Prof. Dr. Tatjana Schneider

In the face of climate breakdown, accompanying and entangled epochal transformations as well as increasing socio-spatial inequalities, my research and teaching is concerned with case studies that call for and promote principles of common good and resist violent—exploitative, speculative, and exclusionary—productions of space. At the same time, it is important to me to address the impact of these changes on the profession, practice and education of spatial planners, architects and city makers in order to establish other forms of organising, working and producing. I am particularly concerned with the social, economic and political parameters within and through which architectures and cities emerge, and with the tools and methods that enable people to intervene transformatively in the production of space.

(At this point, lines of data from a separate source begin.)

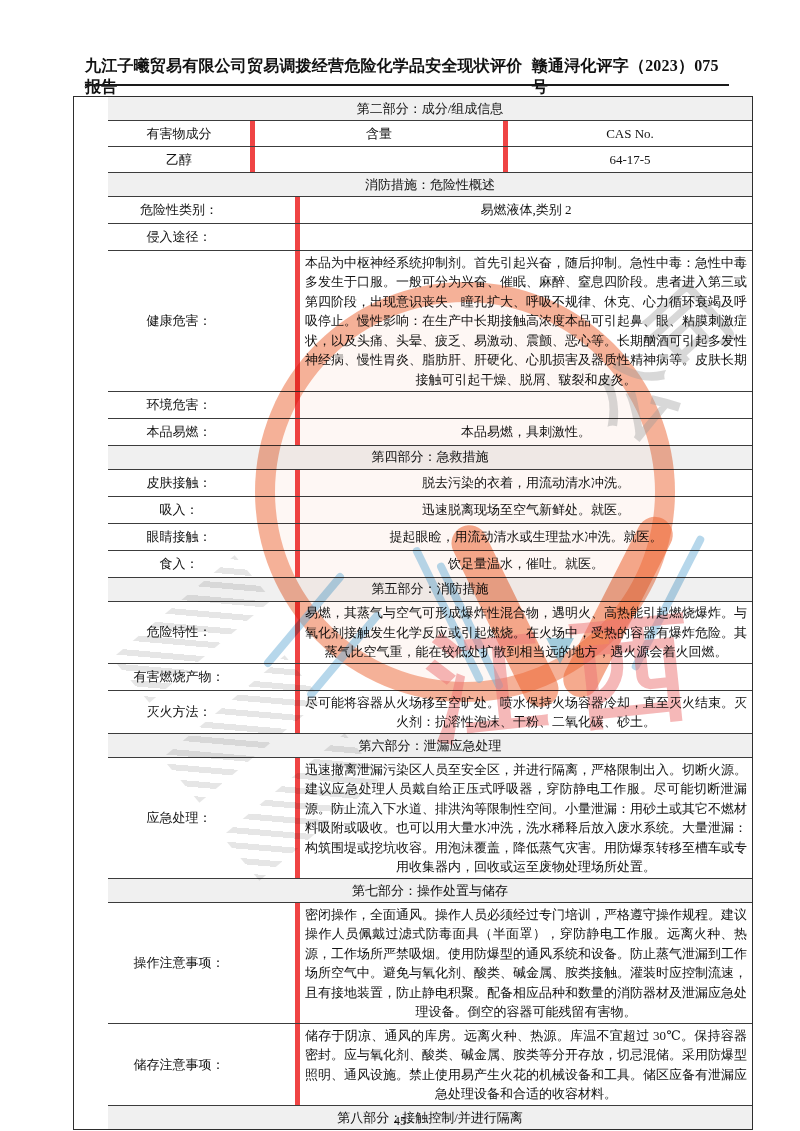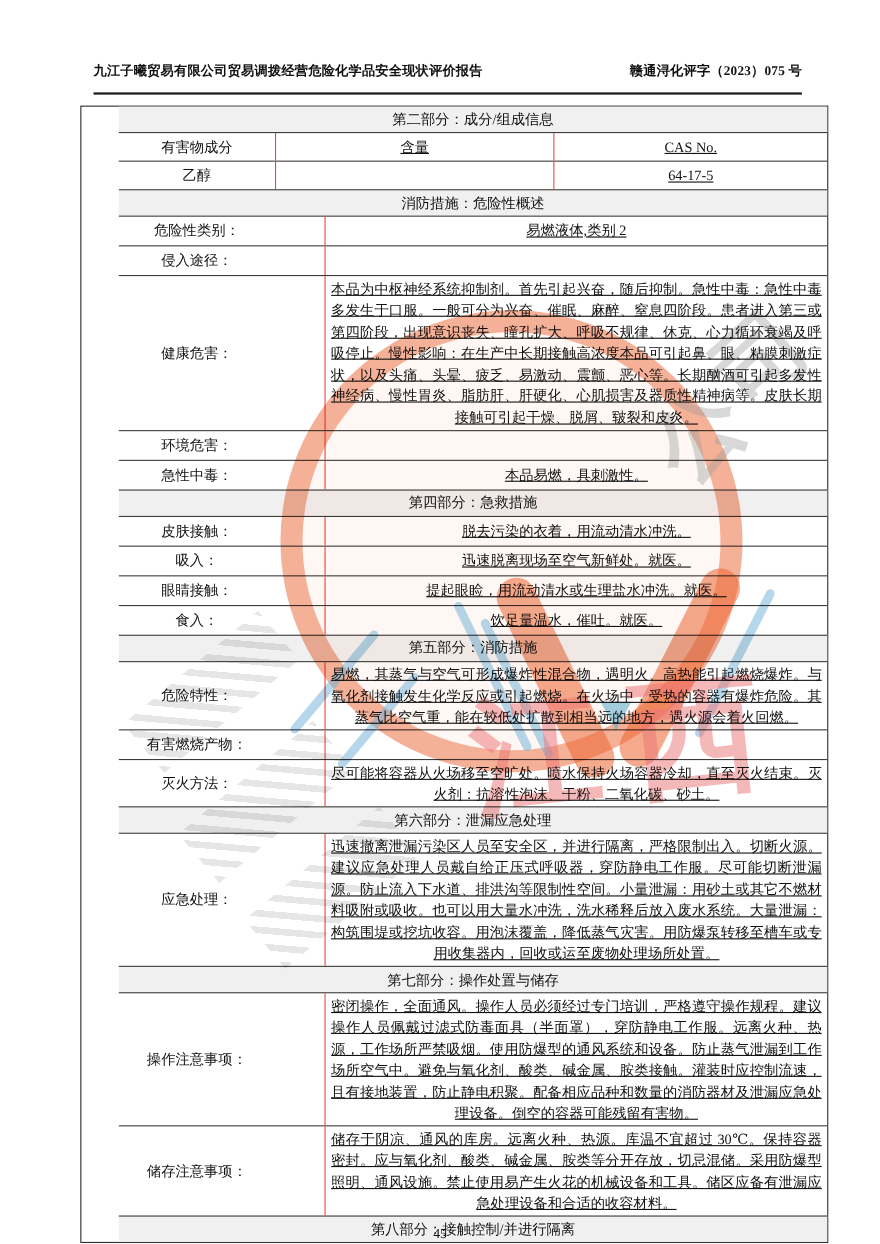"九江子曦贸易有限公司贸易调拨经营危险化学品安全现状评价报告" .pagehead { font-size: 12px -> 16px }
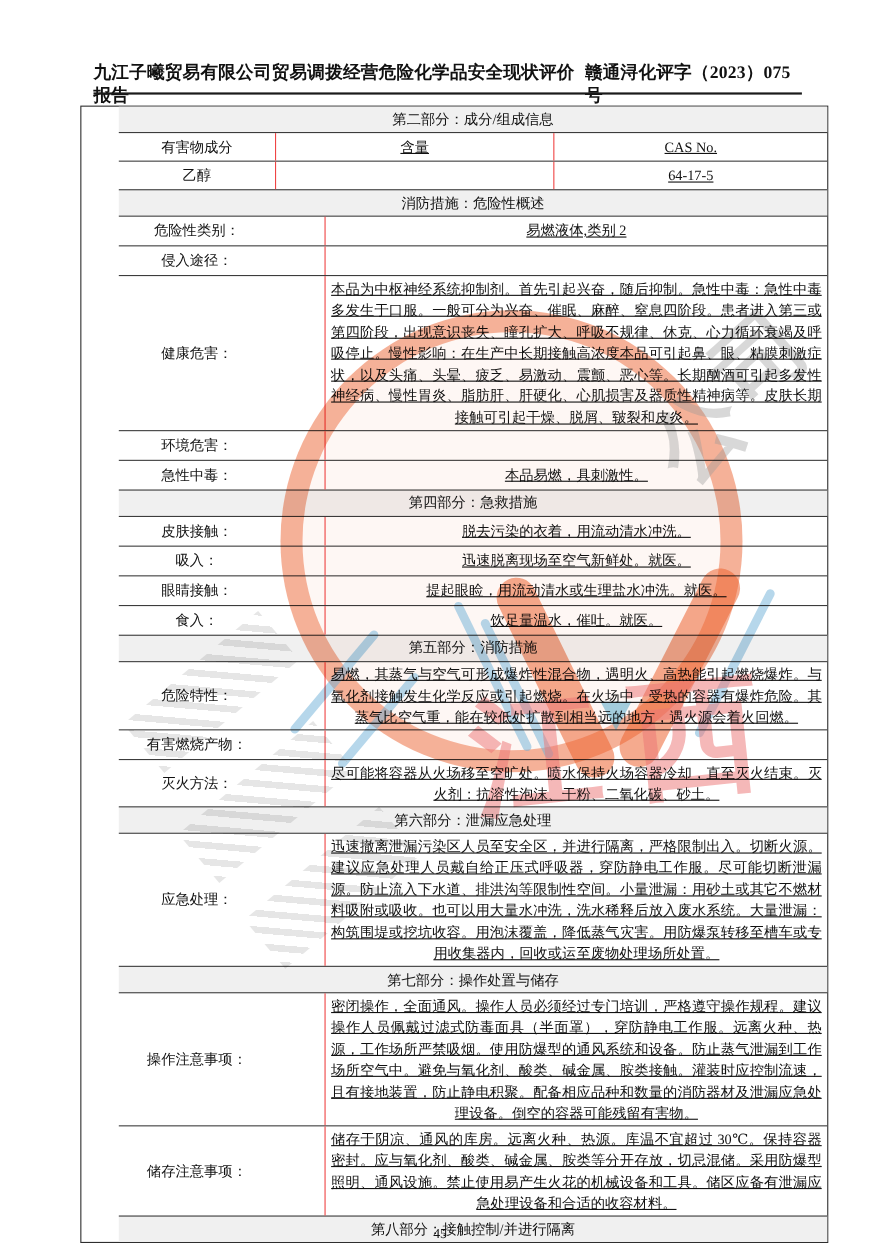"含量" .td+.td { border-left: 1px solid #ef4444 -> 5px solid #ef4444; text-decoration: underline -> none }
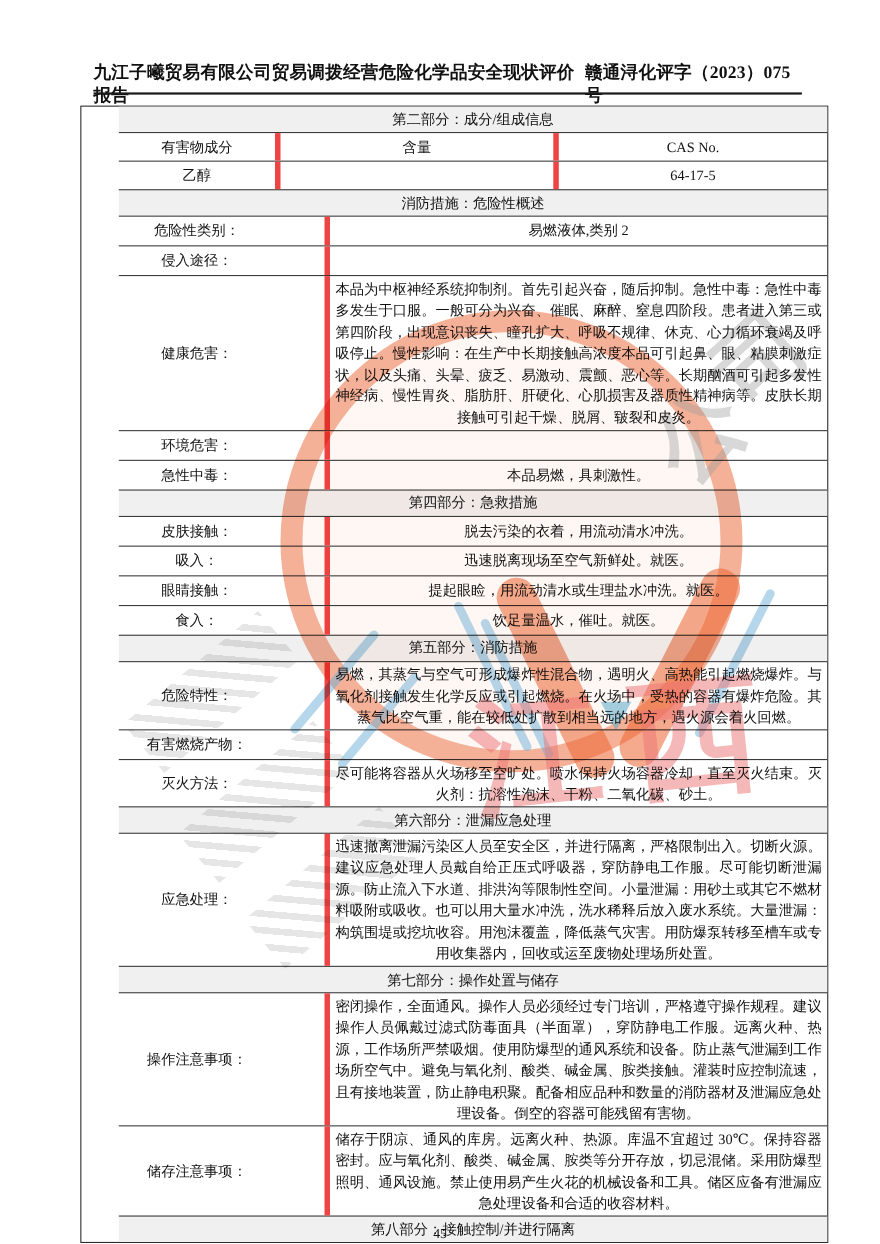"急性中毒：" div.td { text: 急性中毒 -> 本品易燃 }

Prior to my appointment at Braunschweig, I was employed at the School of Architecture, University of Sheffield (2004–2018) and at the University of Strathclyde in Glasgow (2001–2004), where I also completed my PhD. I was a founding member of the Architectural Workers Cooperative Glasgow Letters on Architecture and Space (2000–2007), which critiqued, on both a theoretical and practical level, capitalist (re)productions and uses of the built environment.

As (co-)author or (co-)editor, I have published books such as Flexible Housing (2007), This Building Should Have Some Sort of Distinctive Shape. The Story of the Arts Tower in Sheffield (2008), Agency. Working With Uncertain Architectures (2009), A Right to Build. The next Masshousebuilding Industry (2011) and Spatial Agency. Other Ways of Doing Architecture (2011, 2016), Living the City. Of Cities, People and Stories (2020) and Making Futures (2022).

I am currently working on a series of research projects that focus on spatial practice in the face of the climate emergency, most notably: Architecture after Architecture. In 2021, I ran for mayor of the city I live in: Braunschweig.